Godot Version
4.2
Question
I understand this is a very poor choice for a subject… I’m trying to think of a way to build some UI elements (think arrows, buttons, shapes, etc.) and apply some color palette, theme or “skin” to them.
As long as it’s a 2 color schema I can easily produce black/white masks and implement a min/max function that color-corrects them to make black=color1 and white=color2.
But what I’d like to obtain is a 4-color schema, with interchangeable colors, so I’m thinking of ways to implement this so that:
- it can scale to -say- 5, 6 or 10 colors if needed be
- it can be “centralized”, so the player would chose a given skin and the whole UI respond to that
- it won’t pose filtering issues, so that a filtered mask that shows some grey mid-range due to heavy zoom-out for example, won’t produce a third color because of simple linear interpolation
The closest example I can think of it is something similar to the old school GIF palette format, but I’m not sure how to tackle that part, if even possible, in godot.
Hope it makes sense.
As an example, imagine something like this:
where we have 3 colors, background, dark-ink and light-ink.
And I want to be able to provide different palettes:
that would affect that image through some sort of mapping
what is the question?
for UI you need to create a theme, there you can edit the visual properties of all UI elements and create variations for the ones that are unique or of a different kind.
the best practice is to use images for this, that way the control over the colors is in the hands of however makes the images for the UI.
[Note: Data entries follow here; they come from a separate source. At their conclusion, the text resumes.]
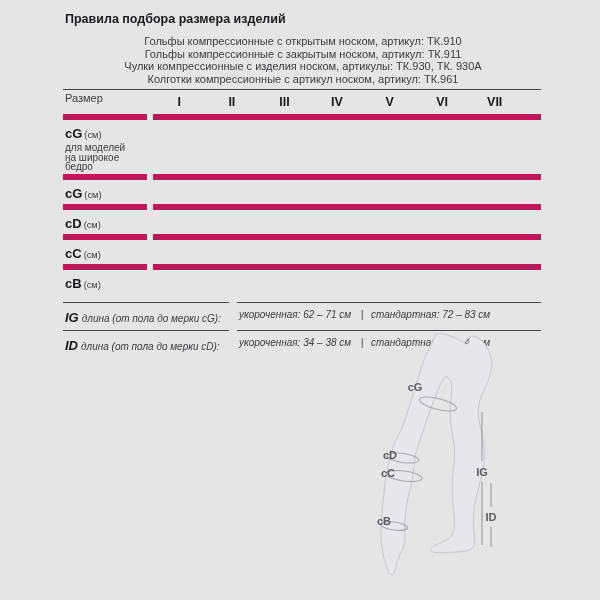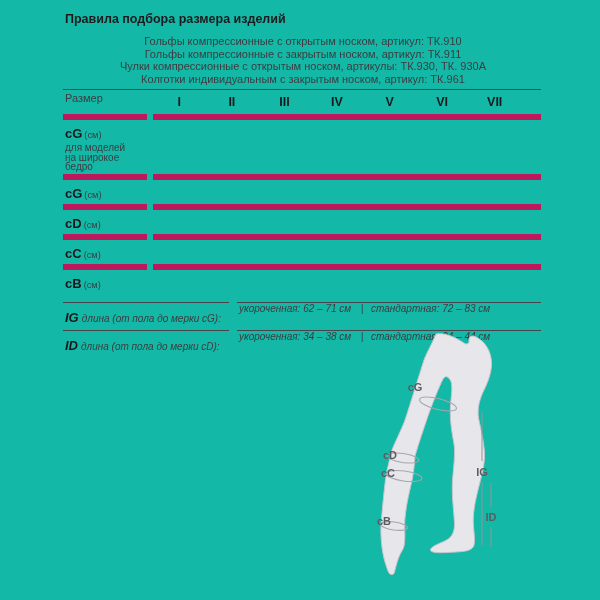--- a/index.html
+++ b/index.html
@@ -1,16 +1,16 @@
 <!DOCTYPE html>
 <html><head>
 <meta charset="utf-8">
 <style>
   html,body{margin:0;padding:0;background:#ffffff;}
-  .sheet{position:relative;width:600px;height:600px;background:#14b8a6;overflow:hidden;
+  .sheet{position:relative;width:600px;height:600px;background:#e5e5e5;overflow:hidden;
          font-family:"Liberation Sans",sans-serif;color:#3c3c41;}
   .content{position:absolute;left:63px;top:12px;width:478px;}
   .title{font-size:12.5px;font-weight:bold;color:#1b1b1f;margin:0 0 8px 2px;line-height:15px;}
   .products{margin-left:2px;text-align:center;}
   .product-line{font-size:11px;line-height:12.7px;color:#3c3c41;white-space:nowrap;}
 
   
   .table{margin-top:3px;border-top:1px solid #45454b;}
   .trow{display:flex;min-height:23px;}
   .trow.thead{min-height:24px;justify-content:flex-end;}
@@ -24,21 +24,21 @@
   .munit{font-size:9.3px;color:#3c3c41;margin-left:2px;}
   .mnote{font-size:10px;line-height:9.8px;color:#3c3c41;max-width:64px;margin-top:1px;}
   .mnote:empty{display:none;}
 
   
   .lengths{margin-top:8px;}
   .lrow{display:flex;font-style:italic;}
   .lleft{width:166px;flex:none;box-sizing:border-box;border-top:1px solid #45454b;
          padding:5px 0 4px 2px;white-space:nowrap;}
   .lright{flex:1;margin-left:8px;box-sizing:border-box;border-top:1px solid #45454b;
-          padding-top:0;display:flex;justify-content:center;}
+          padding-top:6px;display:flex;justify-content:center;}
   .llabel{font-weight:bold;font-size:13px;color:#19191d;}
   .ldesc{font-size:10px;margin-left:3px;color:#3c3c41;}
   .lshort{width:114px;flex:none;font-size:10px;padding-left:2px;white-space:nowrap;}
   .lpipe{width:18px;flex:none;text-align:center;font-size:10px;color:#3c3c41;}
   .lstd{flex:1;font-size:10px;white-space:nowrap;}
 
   
   .notes{margin:14px 0 0 2px;max-width:330px;}
   .statement{margin:7px 0 0 2px;}
   .stline{font-size:11px;line-height:11.6px;font-weight:bold;color:#1b1b1f;white-space:nowrap;}
@@ -54,24 +54,24 @@
   <div class="content">
 
     <h1 class="title">Правила подбора размера изделий</h1>
 
     <div class="products">
 
         <div class="product-line">Гольфы компрессионные с открытым носком, артикул: ТК.910</div>
 
         <div class="product-line">Гольфы компрессионные с закрытым носком, артикул: ТК.911</div>
 
-        <div class="product-line">Чулки компрессионные с открытым носком, артикулы: ТК.930, ТК. 930А</div>
-
-
-        <div class="product-line">Колготки индивидуальным с закрытым носком, артикул: ТК.961</div>
+        <div class="product-line">Чулки компрессионные с изделия носком, артикулы: ТК.930, ТК. 930А</div>
+
+
+        <div class="product-line">Колготки компрессионные с артикул носком, артикул: ТК.961</div>
 
     </div>
 
     <div class="table">
       <div class="trow thead">
         <div class="tlabel header-label">Размер</div>
         <div class="tvals">
 
             <div class="tcell size-num">I</div>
you can also create swatches of colors and reuse them in UI elements like styleboxflats and labels.
then you can create multiple themes and switch it.
another alternative would be to work in greyscale and use the modulate property of nodes. this however only supports one tone, but with some clever engineering you can create different sets of controls with different color tones.
if what you need is something with more colors, maybe you will end up getting better results by using a shader on the screen.
I’d like to avoid having to make and store multiple variants of the same icon only for the sake of making it blue or red.
I’d like to have a single definition for all the UI elements and then remap them according to the theme.
For two color, assuming my starting icon is black/white, it should be as simple as:
color1 + ((color2-color1)*value)
If I wanted 3 colors I could linearly interpolate between them following the same logic, to make sure:
black = color1
mid-grey = color2
white = color3
Which only works in theory, because every part of the image that gets antialiased/filtered between balck and white, will not blend between color1 and color3, it will show color2 instead.
In this sense I think a map is the best option, but wanted to hear opinions on what image formats would godot be better suited for or if there’s any other feature I’m missing
This is the kind of thing shaders are good for. Make your source image indexed, and when you pull texel values out of it for fragments, use them to look up the color in a palette texture.